Look through the listing below, find every line with the string "Tickets", and copy it.

(Supplied material Opens)

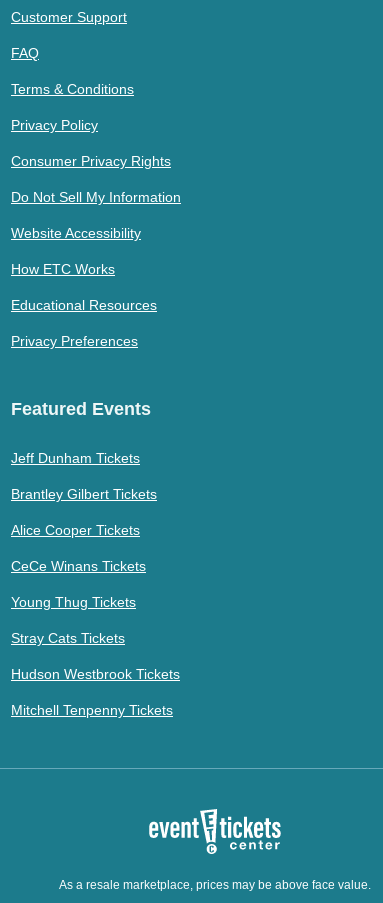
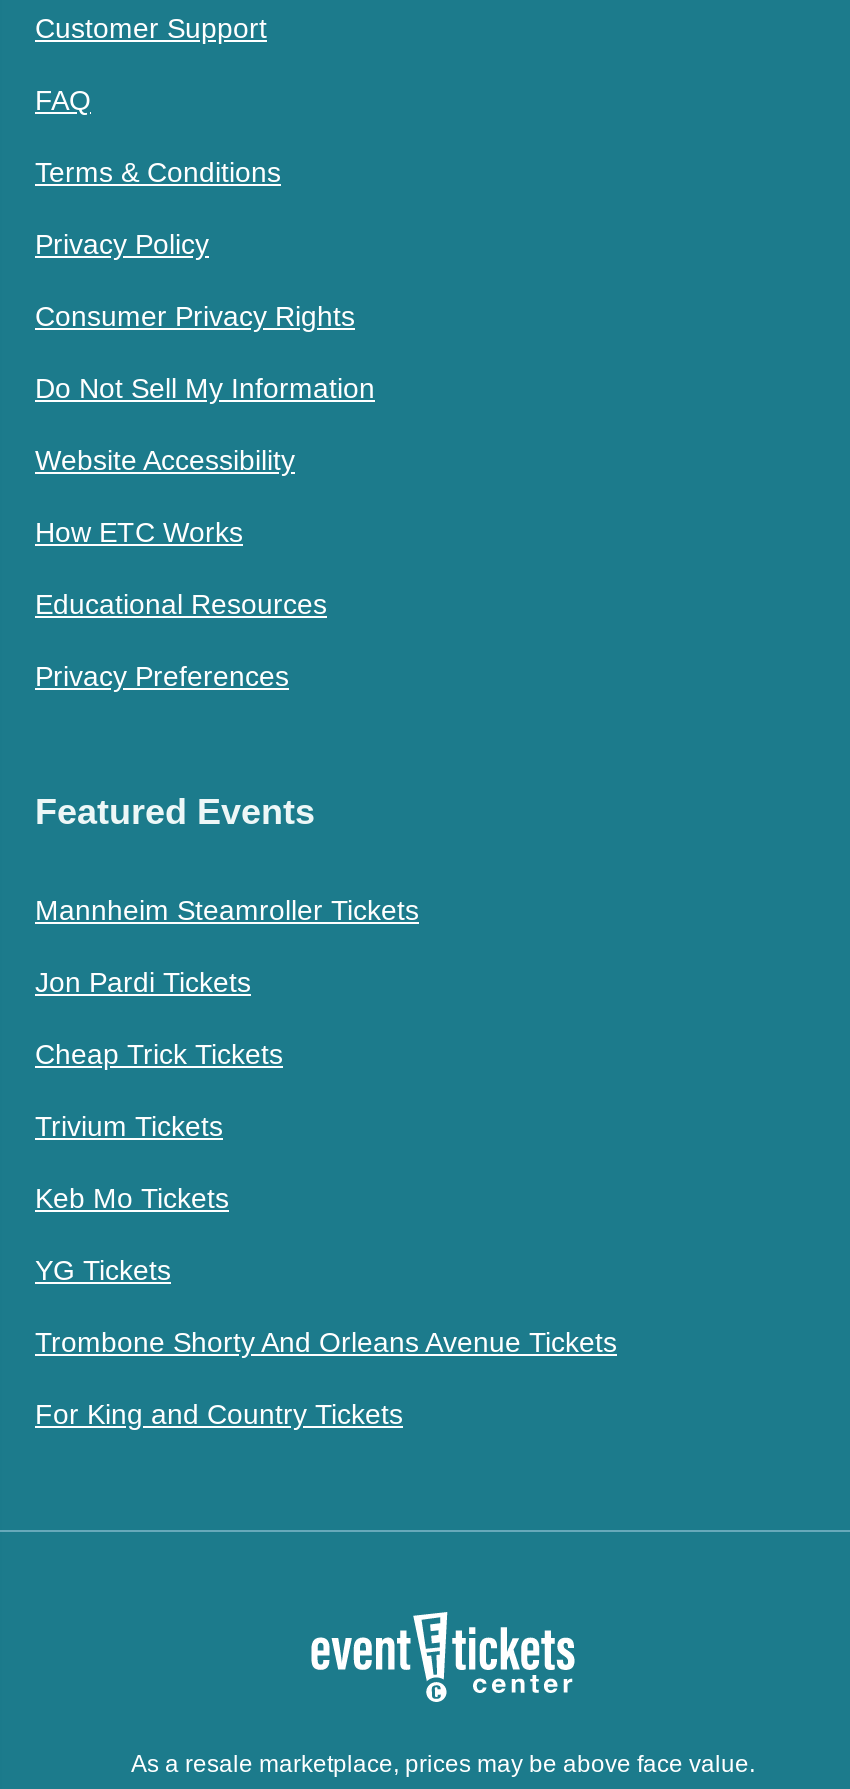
[11,450,140,466] Jeff Dunham Tickets -> [35,895,419,927] Mannheim Steamroller Tickets
[11,486,157,502] Brantley Gilbert Tickets -> [35,967,251,999] Jon Pardi Tickets
[11,522,140,538] Alice Cooper Tickets -> [35,1039,283,1071] Cheap Trick Tickets
[11,558,146,574] CeCe Winans Tickets -> [35,1111,223,1143] Trivium Tickets
[11,594,136,610] Young Thug Tickets -> [35,1183,229,1215] Keb Mo Tickets
[11,630,125,646] Stray Cats Tickets -> [35,1255,171,1287] YG Tickets
[11,666,180,682] Hudson Westbrook Tickets -> [35,1327,617,1359] Trombone Shorty And Orleans Avenue Tickets
[11,702,173,718] Mitchell Tenpenny Tickets -> [35,1399,403,1431] For King and Country Tickets

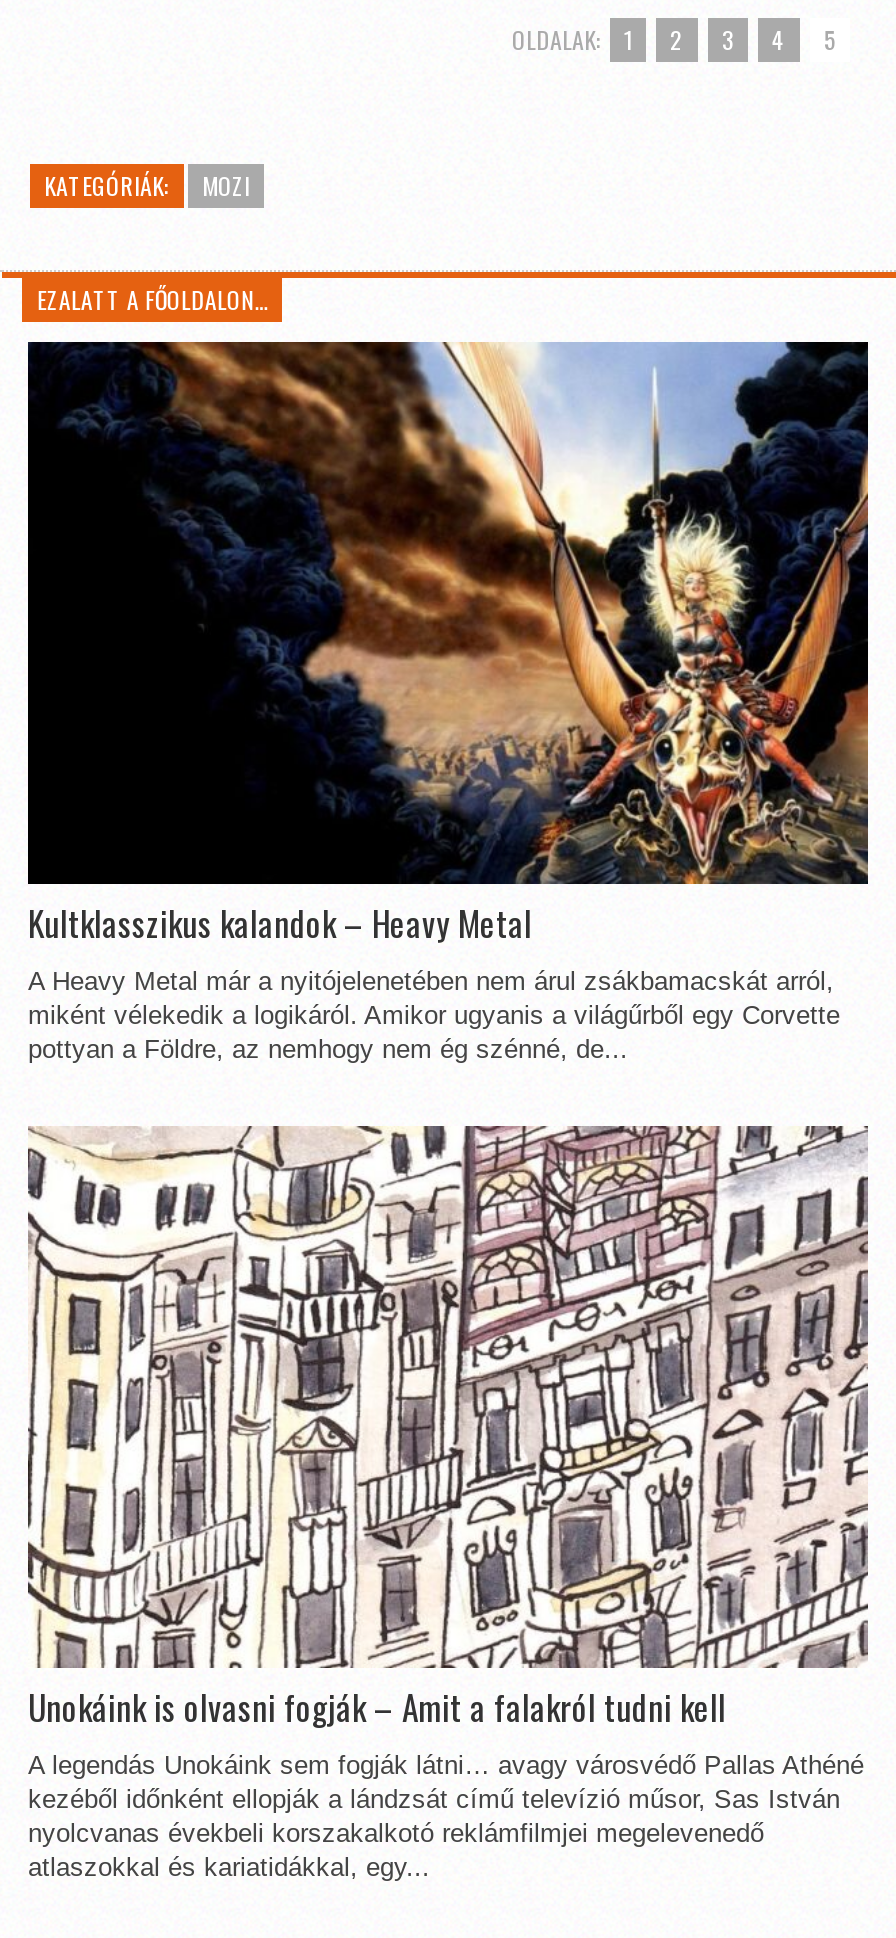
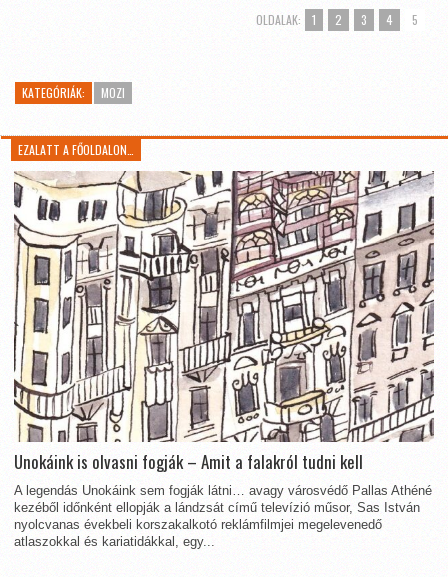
[26,340,870,1064] [image] | Kultklasszikus kalandok – Heavy Metal | A Heavy Metal már a nyitójelenetében nem árul zsákbamacskát arról, | miként vélekedik a logikáról. Amikor ugyanis a világűrből egy Corvette | pottyan a Földre, az nemhogy nem ég szénné, de... -> none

(Supplied material Closes)

▸ Written reply
[11,450,140,466] Jeff Dunham Tickets -> [35,895,419,927] Mannheim Steamroller Tickets
[11,486,157,502] Brantley Gilbert Tickets -> [35,967,251,999] Jon Pardi Tickets
[11,522,140,538] Alice Cooper Tickets -> [35,1039,283,1071] Cheap Trick Tickets
[11,558,146,574] CeCe Winans Tickets -> [35,1111,223,1143] Trivium Tickets
[11,594,136,610] Young Thug Tickets -> [35,1183,229,1215] Keb Mo Tickets
[11,630,125,646] Stray Cats Tickets -> [35,1255,171,1287] YG Tickets
[11,666,180,682] Hudson Westbrook Tickets -> [35,1327,617,1359] Trombone Shorty And Orleans Avenue Tickets
[11,702,173,718] Mitchell Tenpenny Tickets -> [35,1399,403,1431] For King and Country Tickets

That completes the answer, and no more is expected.